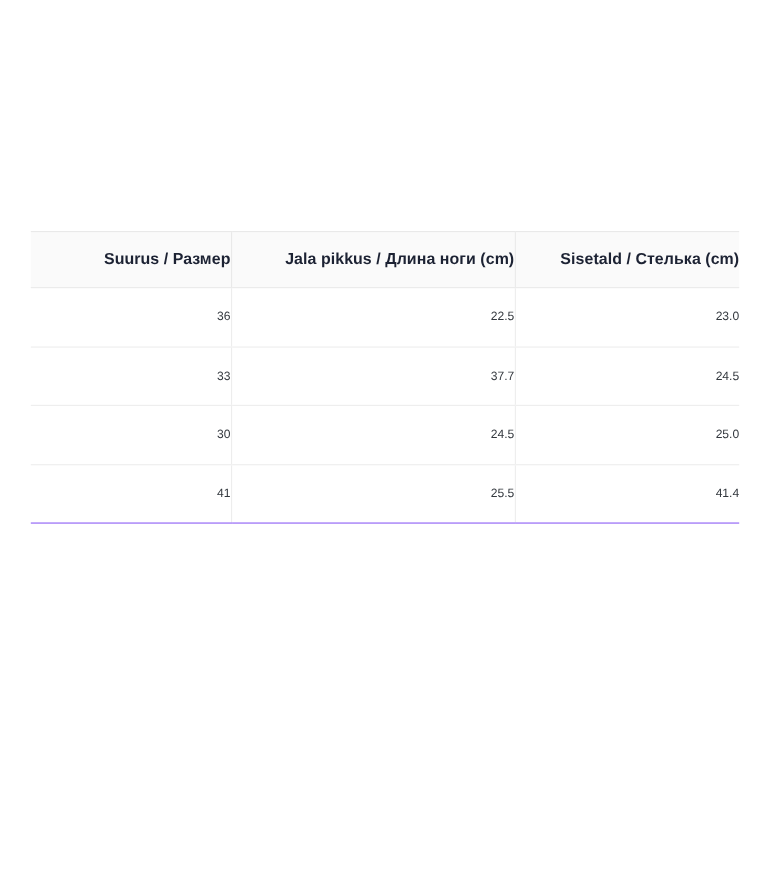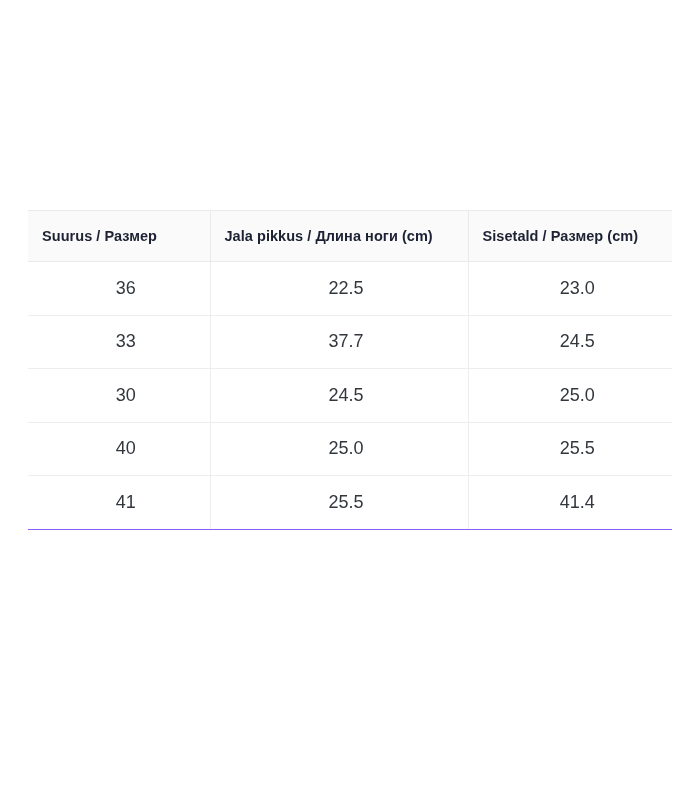--- a/index.html
+++ b/index.html
@@ -45,7 +45,7 @@
     height: 51px;
     box-sizing: border-box;
     padding: 0 0 0 14px;
-    text-align: left;
+    text-align: right;
     vertical-align: middle;
     font-size: 14.5px;
     font-weight: bold;

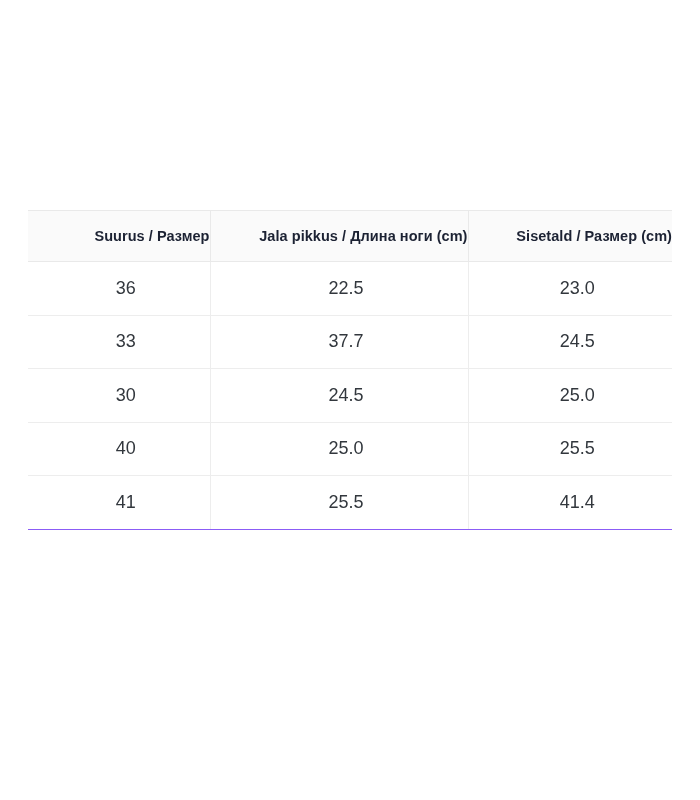--- a/index.html
+++ b/index.html
@@ -100,7 +100,7 @@
         <tr>
           <th class="col-1">Suurus / Размер</th>
           <th class="col-2">Jala pikkus / Длина ноги (cm)</th>
-          <th class="col-3">Sisetald / Размер (cm)</th>
+          <th class="col-3">Sisetald / Стелька (cm)</th>
         </tr>
       </thead>
       <tbody>

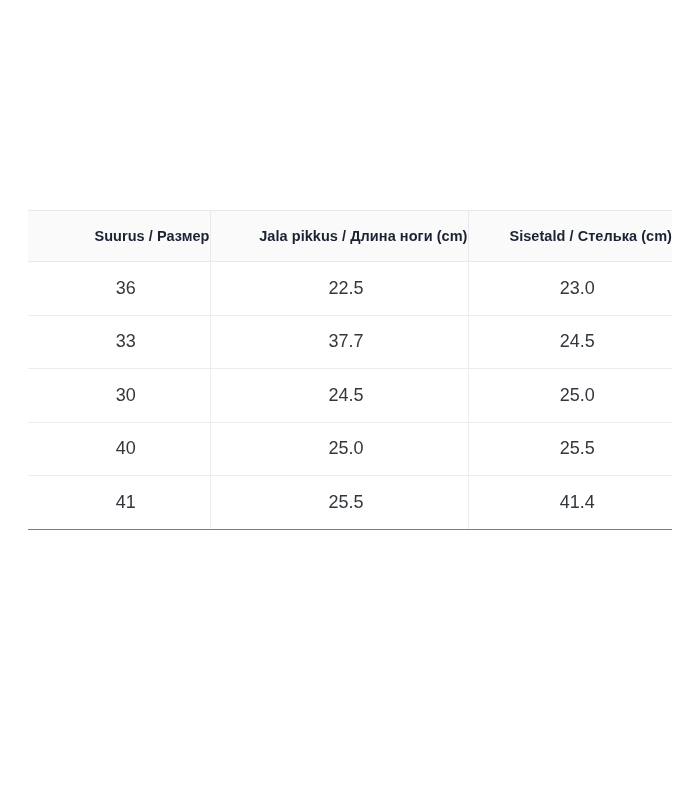--- a/index.html
+++ b/index.html
@@ -65,9 +65,9 @@
     height: 53.5px;
     box-sizing: border-box;
     padding: 0 0 0 14px;
-    text-align: center;
+    text-align: right;
     vertical-align: middle;
-    font-size: 18px;
+    font-size: 11px;
     font-weight: normal;
     color: #32373d;
     border-bottom: 1px solid #ededed;

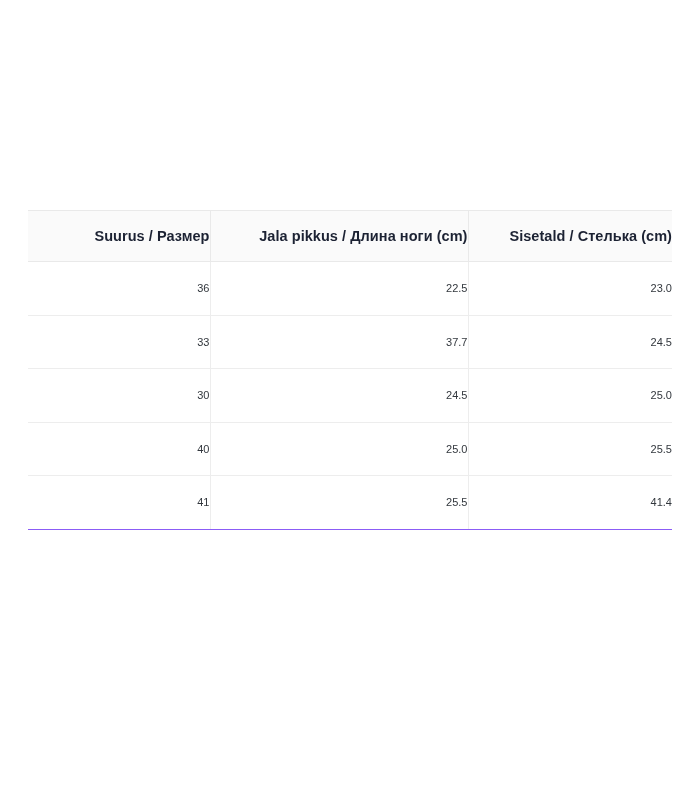--- a/index.html
+++ b/index.html
@@ -120,11 +120,6 @@
           <td class="col-3">25.0</td>
         </tr>
         <tr>
-          <td class="col-1">40</td>
-          <td class="col-2">25.0</td>
-          <td class="col-3">25.5</td>
-        </tr>
-        <tr>
           <td class="col-1">41</td>
           <td class="col-2">25.5</td>
           <td class="col-3">41.4</td>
====
> _Exercise description_
Among the lines above, find each one containing the string "font" and copy it.

> _The completed task_
     font-size: 14.5px;
     font-weight: bold;
-    font-size: 18px;
+    font-size: 11px;
     font-weight: normal;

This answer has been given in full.